Lorsqu’un passager m’a sommé de libérer mon siège parce que ma petite-nièce pleurait sans s’arrêter, j’ai ramassé mes affaires, la gorge serrée. Un adolescent m’a alors proposé le sien… en classe affaires. Ce qui a suivi a fait blêmir cet homme d’une cruauté froide.
J’ai 65 ans, et ces douze derniers mois n’ont été qu’une suite de deuils, de nuits blanches et d’angoisses. Ma fille est morte peu après avoir mis son bébé au monde. Elle s’est battue de toutes ses forces pendant l’accouchement, mais son corps n’a pas tenu.
En quelques heures, je suis passée du rôle de mère d’une femme adulte et en bonne santé à celui de tutrice d’un nouveau-né.
La douleur s’est encore alourdie avec ce qui s’est produit ensuite.

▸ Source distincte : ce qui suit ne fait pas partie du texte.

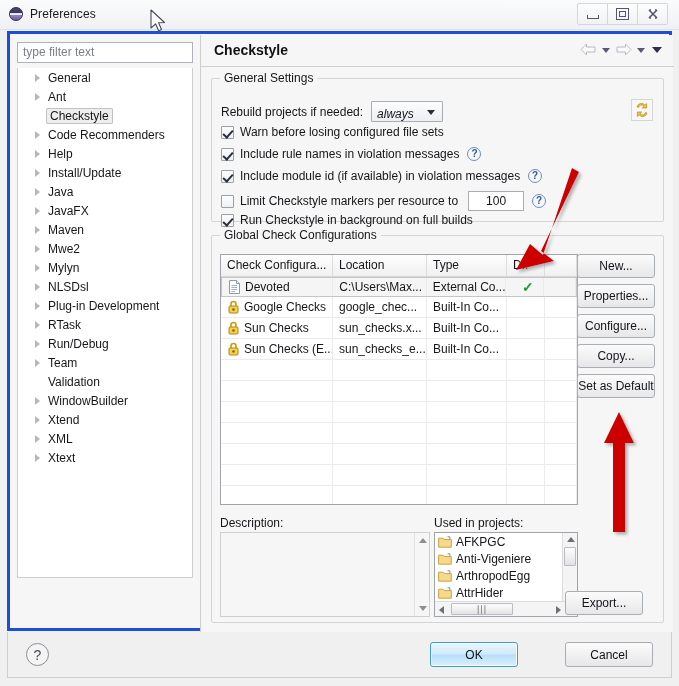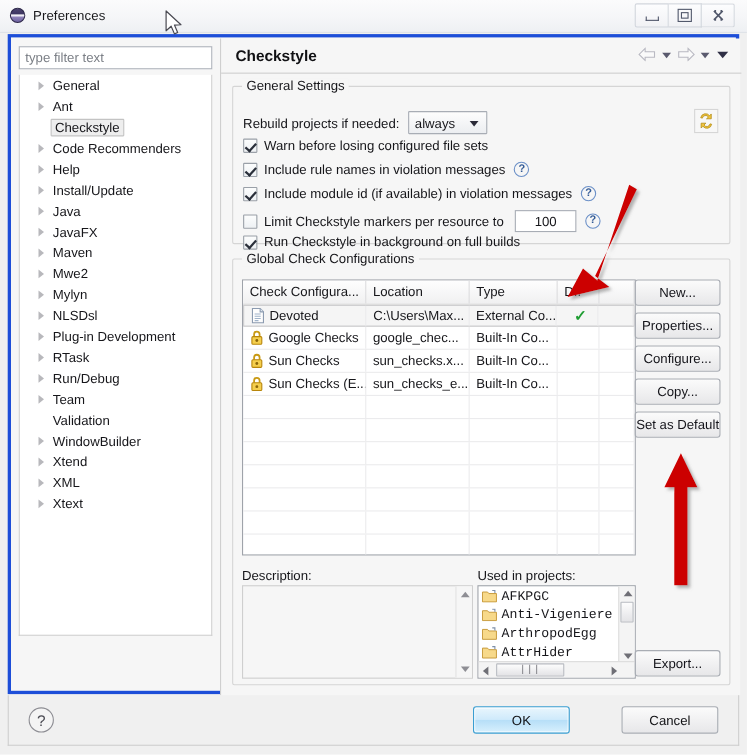--- a/index.html
+++ b/index.html
@@ -172,11 +172,12 @@
     background: linear-gradient(to bottom,#fdfdfd,#eceef1);
     border: 1px solid #a8adb5;
     box-sizing: border-box;
-    display: flex; align-items: center;
+    display: flex; align-items: flex-end;
     font-size: 12px; color: #16161a;
     padding-left: 5px;
     position: relative;
     border-radius: 1px;
+    font-style: italic;
   }
   #combo .cb-caret {
     position: absolute; right: 7px; top: 8px;

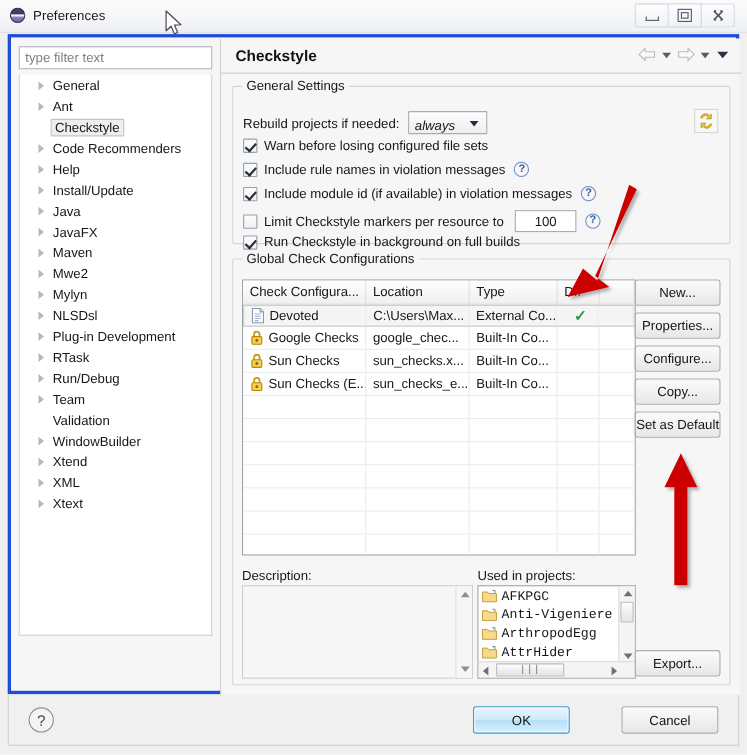--- a/index.html
+++ b/index.html
@@ -288,7 +288,6 @@
     width: 144px; height: 85px;
     background: #fff; border: 1px solid #9fa3aa; box-sizing: border-box;
     overflow: hidden;
-    font-family: Liberation Mono, monospace;
   }
   .proj { display: flex; align-items: center; height: 17px;
           font-size: 12px; color: #16161a; padding-left: 3px; }

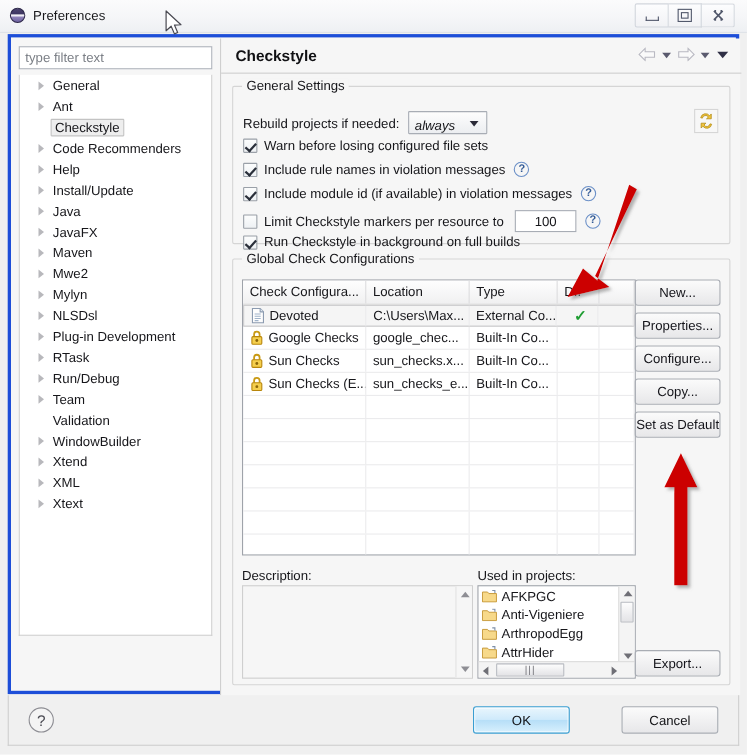--- a/index.html
+++ b/index.html
@@ -303,7 +303,7 @@
   .sb-thumb { position: absolute; background: linear-gradient(to bottom,#fdfdfd,#e3e3e6);
               border: 1px solid #b9bcc2; box-sizing: border-box; border-radius:1px;}
   .sb-arrow { position:absolute; width:0;height:0; }
-  #export-btn { position: absolute; right: 8px; top: 355px; width: 78px; height: 24px; }
+  #export-btn { position: absolute; right: 20px; top: 355px; width: 78px; height: 24px; }
   
   #bottom {
     position: absolute; left: 7px; top: 632px;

Le mari de ma fille, le père du bébé, n’a pas tenu le choc. Je ne l’ai vu porter sa fille qu’une seule fois, à l’hôpital. Il a contemplé son minuscule visage, a murmuré quelques mots que je n’ai pas saisis, puis l’a reposée très doucement dans son berceau. Ses mains tremblaient.
Le lendemain matin, il avait disparu.
Il n’a pas ramené la petite à la maison. Il n’a pas aidé à organiser les funérailles. Il a simplement laissé un mot griffonné sur une chaise de la chambre d’hôpital : il disait qu’il n’était « pas fait pour cette vie-là » et que je « saurais quoi faire ».
Je ne l’ai jamais revu.
On a alors déposé ma petite-fille dans mes bras et, d’un coup, elle est devenue ma responsabilité. J’étais la seule parente qu’il lui restait.
La première fois que j’ai prononcé son prénom après l’enterrement de ma fille, j’ai fondu en larmes. Ma fille l’avait choisi au septième mois de grossesse : un prénom simple, doux et solide — l’image de ce qu’elle rêvait pour sa propre enfant.
Aujourd’hui, chaque fois que je murmure « Lily » en la berçant à trois heures du matin, j’ai l’impression de faire revenir un peu la voix de ma fille.
Élever Lily n’a rien d’aisé. J’avais oublié à quel point un nourrisson peut coûter cher. Chaque pièce s’évapore avant même d’être comptée.
J’étire ma pension au maximum et je complète comme je peux : je garde parfois les enfants du quartier, j’aide à la banque alimentaire de l’église en échange de quelques produits. Le reste du temps, j’ai le sentiment de simplement tenir la tête hors de l’eau.
Il m’arrive, une fois Lily endormie, de rester seule à la table de la cuisine, à fixer les factures éparpillées, en me demandant comment je vais faire pour tenir un mois de plus.
Puis Lily remue, pousse ces petits bruits de bébé et ouvre ses grands yeux curieux. Et, à cet instant, mon cœur se rappelle exactement pourquoi je continue.
Elle a perdu sa mère avant de la connaître. Son père l’a laissée avant sa première semaine. Elle mérite au moins une personne sur cette terre qui ne l’abandonnera jamais.
Alors, quand ma meilleure amie, Carol, m’a appelée de l’autre côté du pays pour me supplier de venir passer une semaine chez elle, j’ai d’abord hésité.